In a candid Facebook post on Tuesday, March 25, she recounted a comment that stung: “Heard an interesting comment yesterday on my stewardship as chief secretary—that it is as black as my husband’s was white.” The remark, contrasting her leadership with that of her predecessor and spouse, Dr. V Venu, spurred her to address deep-seated prejudice head-on.
Muraleedharan, who assumed the chief secretary role in August 2024, initially shared her hurt online but deleted the post, rattled by the flood of reactions. Encouraged by well-wishers, she reposted it, writing, “I am reposting it because certain well-wishers said that there were things that needed to be discussed. I agree.”
The post, amassing over 1,000 reactions and hundreds of shares, struck a chord. Opposition Leader V.D. Satheesan saluted her courage, noting, “Every word you have written is heart-touching,” and connecting it to his own dark-skinned mother.

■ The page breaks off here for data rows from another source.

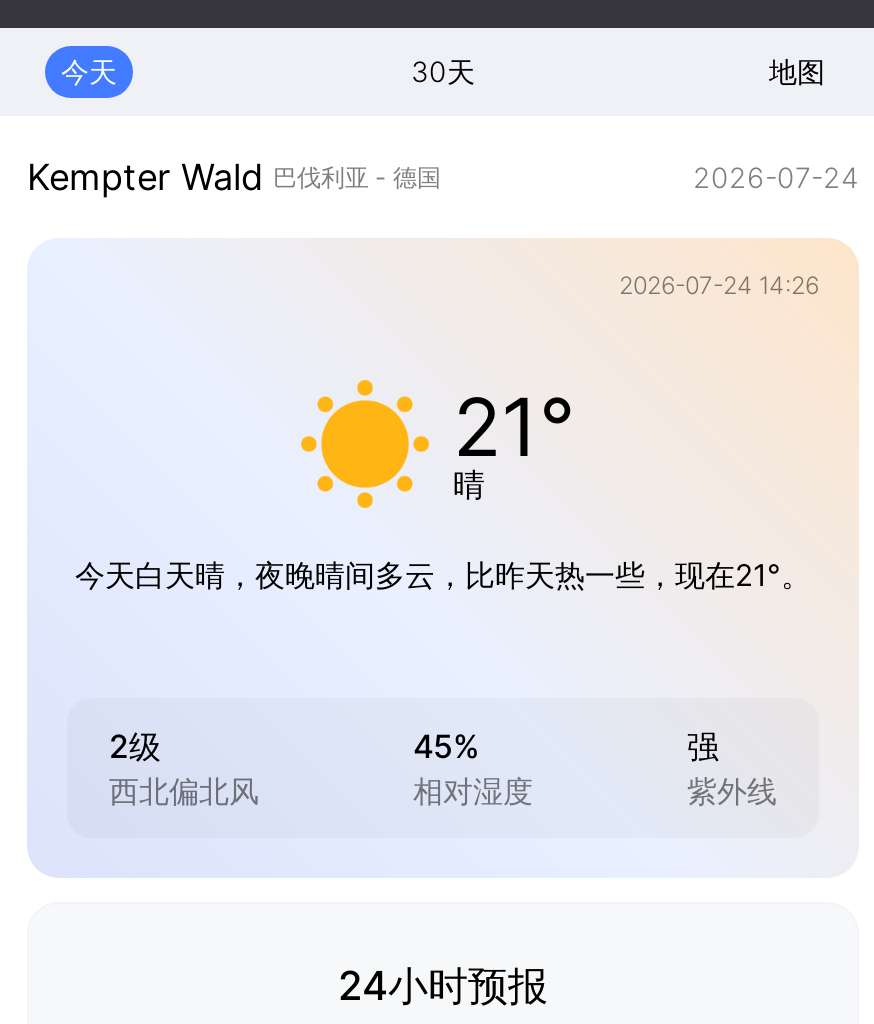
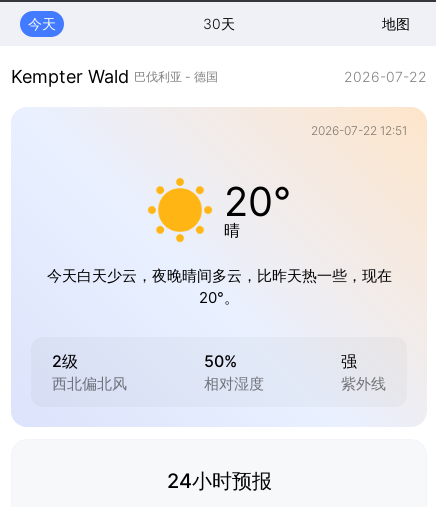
- 2026-07-24
+ 2026-07-22

- 2026-07-24 14:26
+ 2026-07-22 12:51

- 21°
+ 20°

- 今天白天晴，夜晚晴间多云，比昨天热一些，现在21°。
+ 今天白天少云，夜晚晴间多云，比昨天热一些，现在
+ 20°。

- 45%
+ 50%
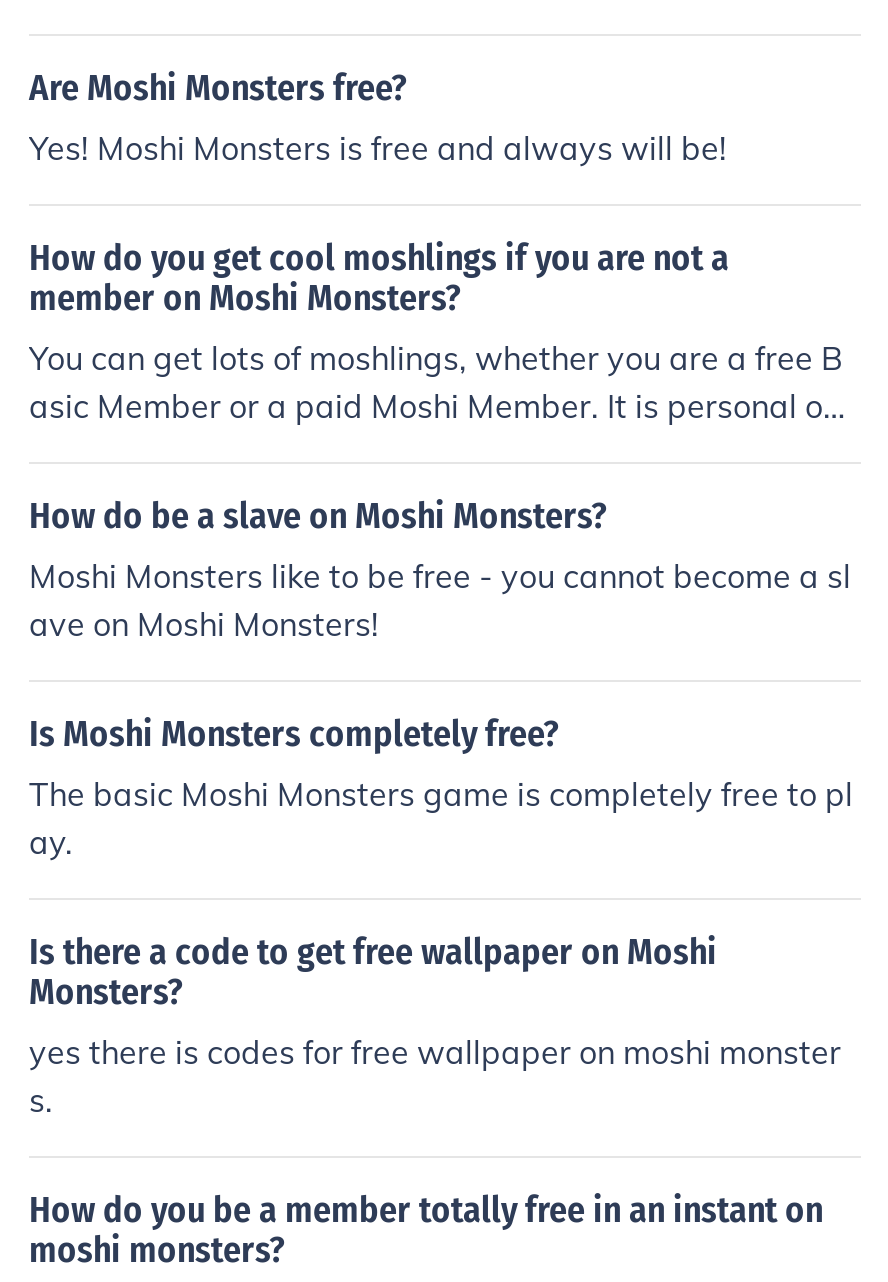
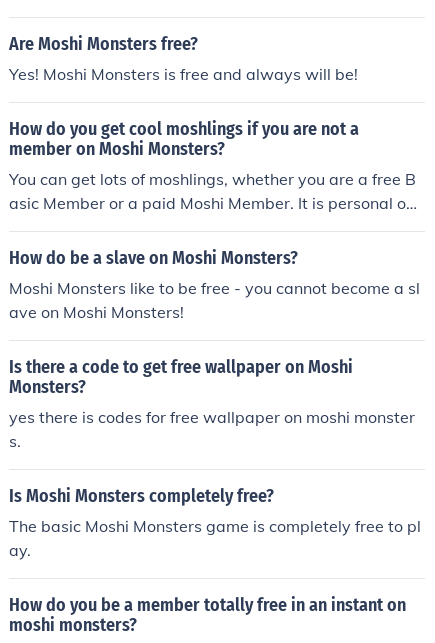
moved down: Is Moshi Monsters completely free? | The basic Moshi Monsters game is completely free to pl | ay.

moved up: Is there a code to get free wallpaper on Moshi | Monsters? | yes there is codes for free wallpaper on moshi monster | s.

The chief secretary didn’t name the critic but highlighted the sting of being “labelled black (with that quiet sub-text of being a woman), as if that were something to be desperately ashamed of.” She challenged the vilification of black—linked in the remark to “malaise” and “despotism”—celebrating its universal power and beauty.
“Black can absorb anything… it’s the most powerful pulse of energy known to humankind,” she wrote, recalling a childhood plea at four to her mother to be reborn “all white and pretty.” That longing, she admitted, shadowed her for over 50 years, until her children’s pride in their “black heritage” reframed her view: “Black is beautiful. That I dig black.”
Her seven-month tenure has faced relentless comparisons to Venu’s, a burden she’d grown “quite inured” to—until this. Now, her defiance has rallied support, spotlighting colourism and sexism in a society still wrestling with such biases, even as she helms Kerala’s bureaucracy with grit and grace.